Change detection outputs
* * * * *

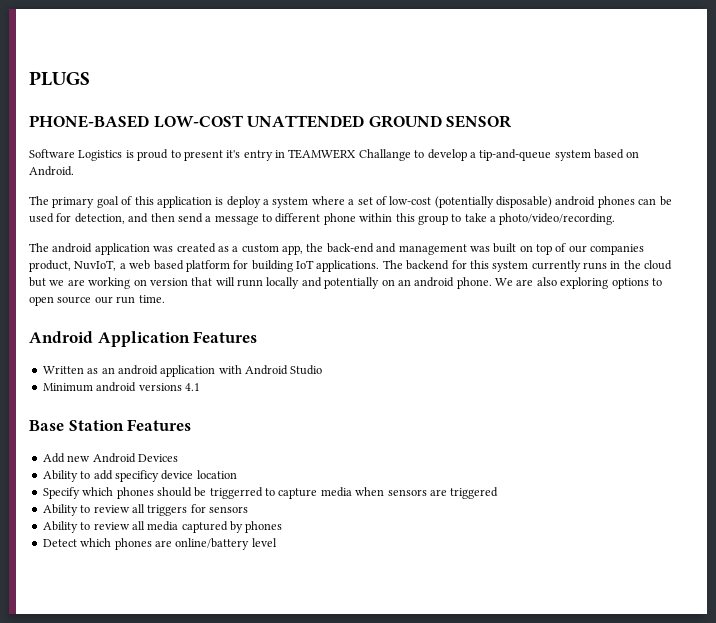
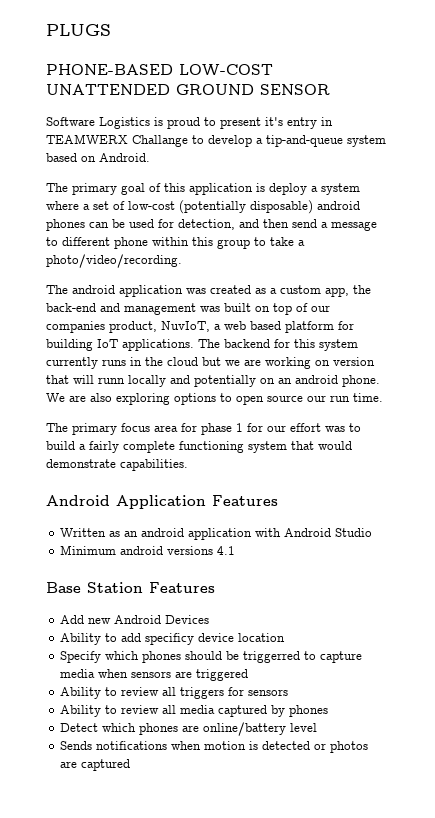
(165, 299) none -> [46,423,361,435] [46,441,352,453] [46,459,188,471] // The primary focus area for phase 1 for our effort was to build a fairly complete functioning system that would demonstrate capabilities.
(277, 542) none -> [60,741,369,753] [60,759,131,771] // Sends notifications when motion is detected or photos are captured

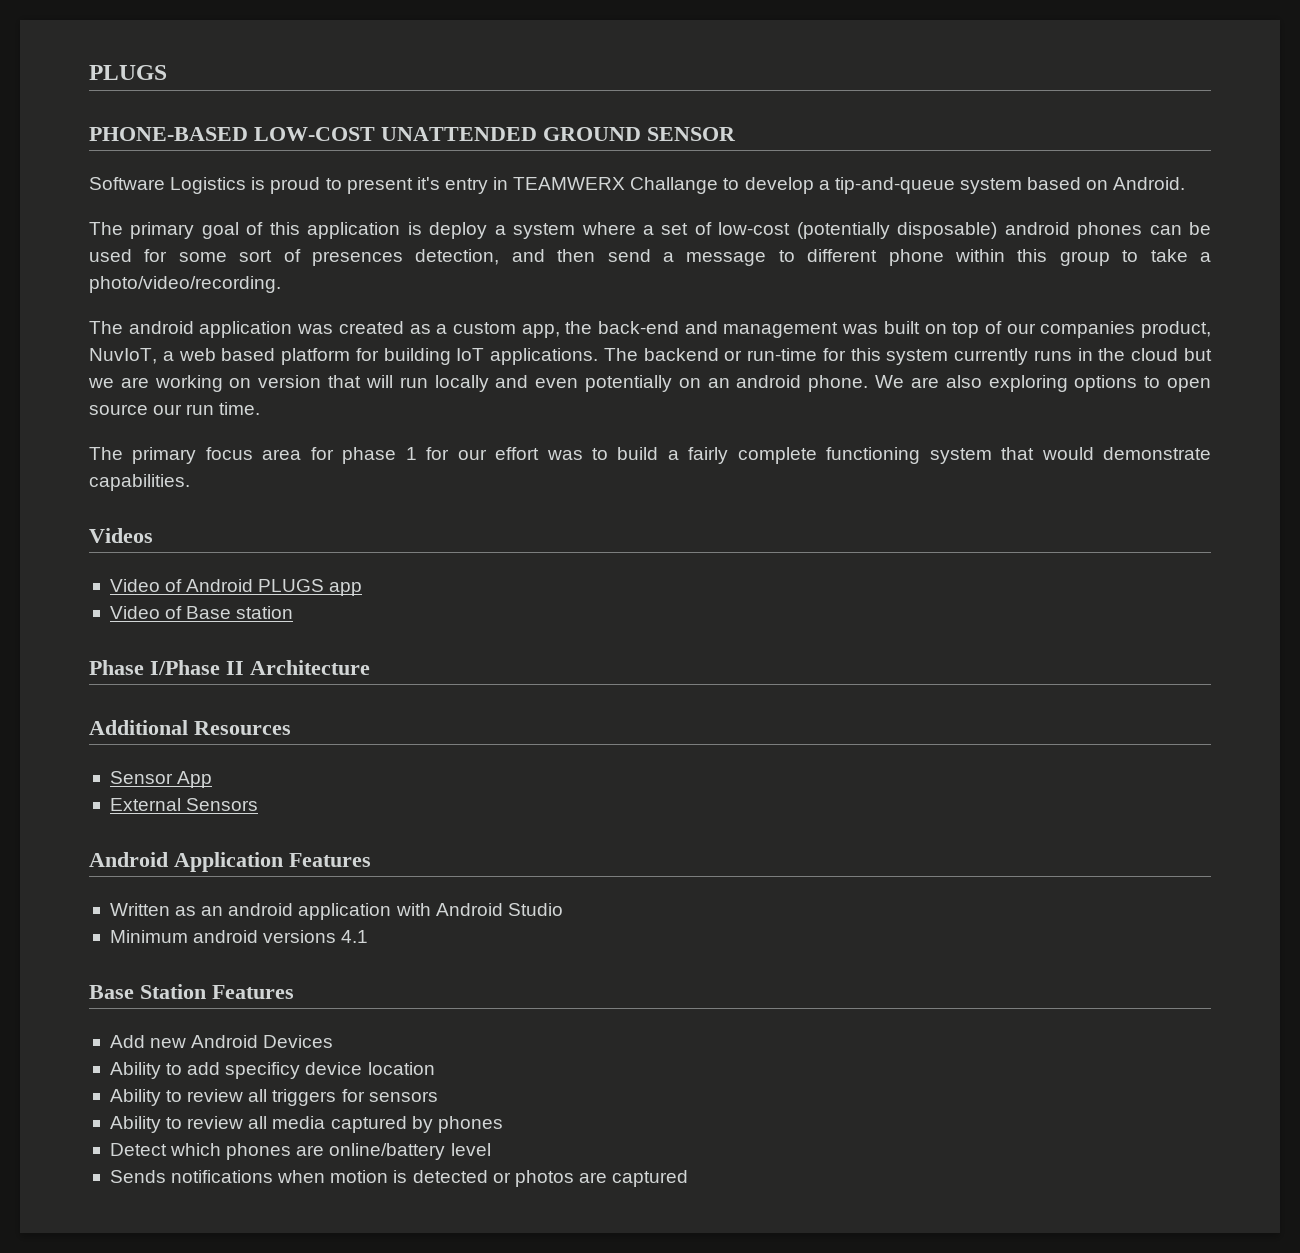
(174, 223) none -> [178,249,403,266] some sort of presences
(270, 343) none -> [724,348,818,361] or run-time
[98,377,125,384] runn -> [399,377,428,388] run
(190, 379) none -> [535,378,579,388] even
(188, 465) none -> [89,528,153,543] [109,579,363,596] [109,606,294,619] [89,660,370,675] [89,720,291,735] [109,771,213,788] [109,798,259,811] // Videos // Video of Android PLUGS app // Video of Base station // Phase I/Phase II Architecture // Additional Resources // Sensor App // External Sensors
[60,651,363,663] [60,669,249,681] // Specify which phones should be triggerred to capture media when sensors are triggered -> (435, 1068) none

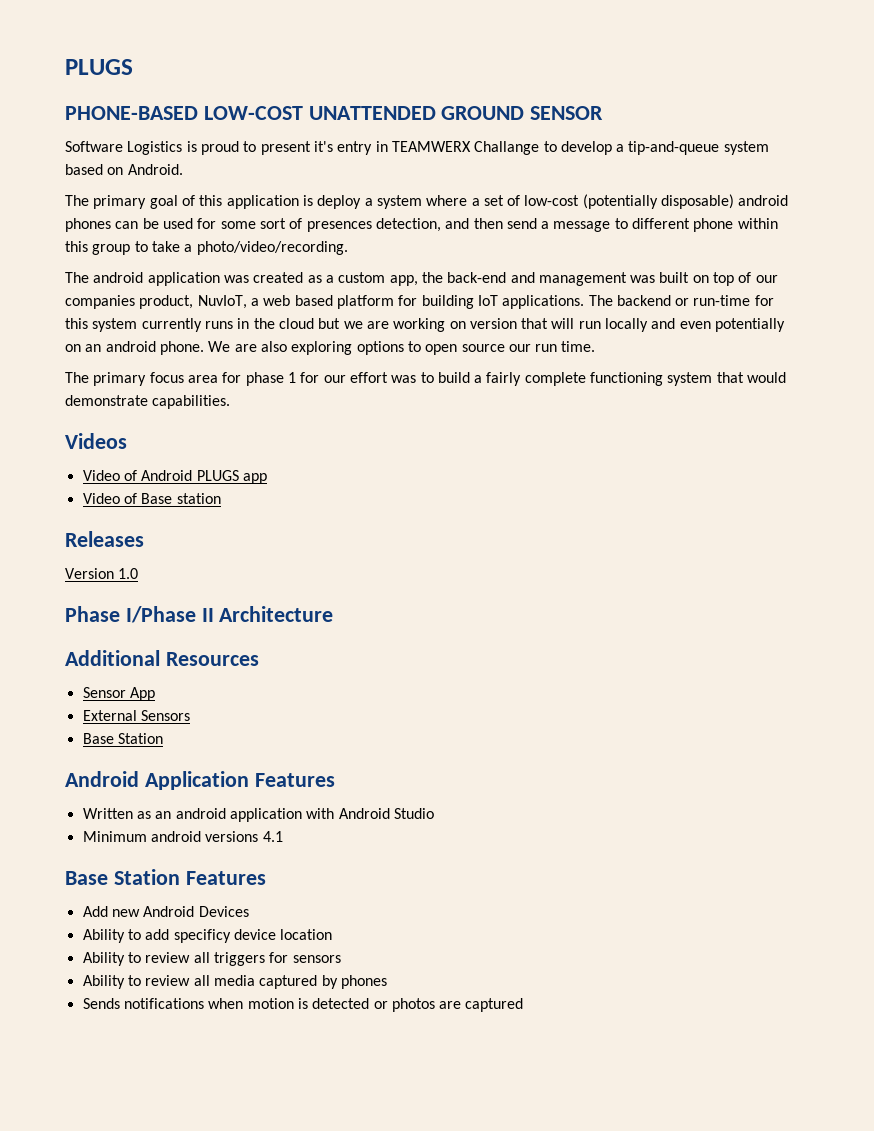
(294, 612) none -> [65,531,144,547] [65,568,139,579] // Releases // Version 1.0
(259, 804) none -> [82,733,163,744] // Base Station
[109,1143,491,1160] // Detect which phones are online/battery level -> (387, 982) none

* * * * *

Prompt: What lines in the entries above hold "when"? Copy every one.

The answer:
(277, 542) none -> [60,741,369,753] [60,759,131,771] // Sends notifications when motion is detected or photos are captured
[60,651,363,663] [60,669,249,681] // Specify which phones should be triggerred to capture media when sensors are triggered -> (435, 1068) none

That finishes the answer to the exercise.